Dalam paparannya, Kabapas Tarakan Rita Ribawati menjelaskan, “Penerapan Restorative Justice telah berjalan di seluuh Bapas di Indonesia, khususnya melalui mekanisme Restorative Justice dalam UU Sistem Peradilan Pidana Anak (SPPA).”
Ia menegaskan bahwa penerapan keadilan restoratif bagi pelaku dewasa nantinya akan menjadi paradigma baru yang berfokus pada pemulihan kerugian korban sebagaimana akan diterapkan dalam Undang-Undang Nomor 1 Tahun 2023. “Restoratif Justice tidak hanya mengedepankan proses hukum, tetapi juga pemulihan bagi korban dan penyelesaian yang adil bagi seluruh pihak,” tambah Kabapas Rita.

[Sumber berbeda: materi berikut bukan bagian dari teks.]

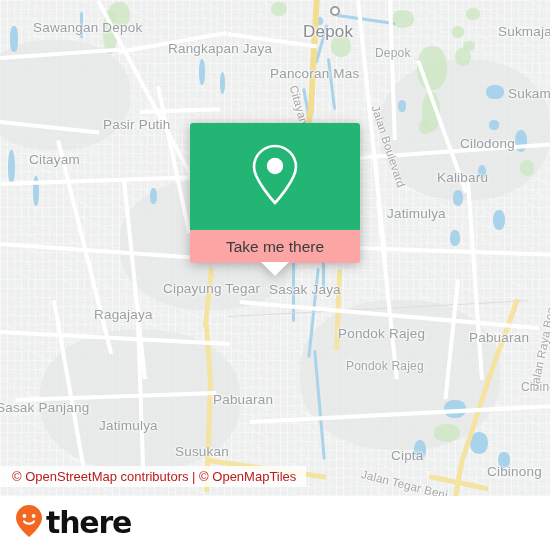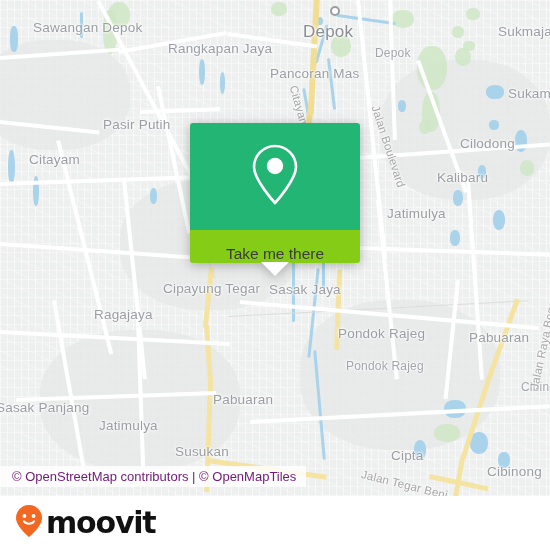"Take me there" #popup .white { align-items: flex-end -> center; background: #84cc16 -> #fca5a5 }
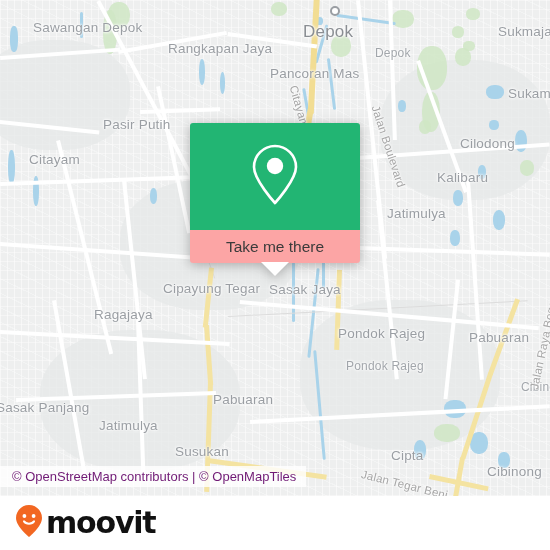"© OpenStreetMap contributors | ©" #attrib { color: #701a75 -> #b91c1c }
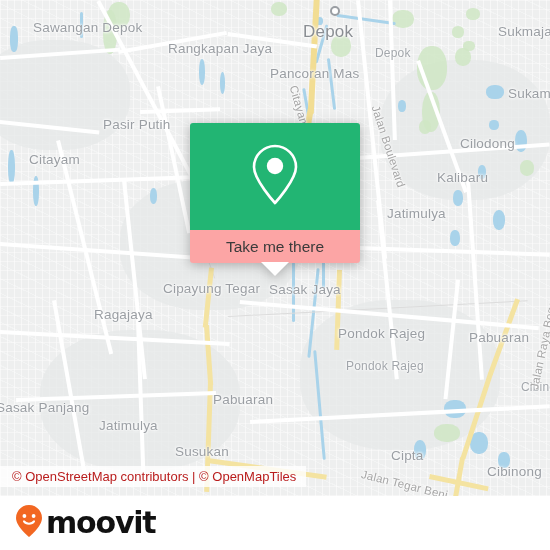"moovit" span.word { text: moovit -> there }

Pada kesempatan yang sama, salah satu peserta magang, Rahmani, turut sharing knowledge terkait tahapan penangan perkara hingga memasuki proses peradilan, sesuai Kitab Undang-Undang Hukum Acara Pidana (KUHAP). “Tahapan dimulai dari pelaporan, penyelidikan, penyidikan, penuntutan, hingga pemeriksaan di pengadilan,” jelas Rahmani. Peserta juga mendapatkan penjelasan mengenai kewenangan hakim dalam mengupayakan kesepakatan baru berdasarkan prinsip keadilan Restoratif.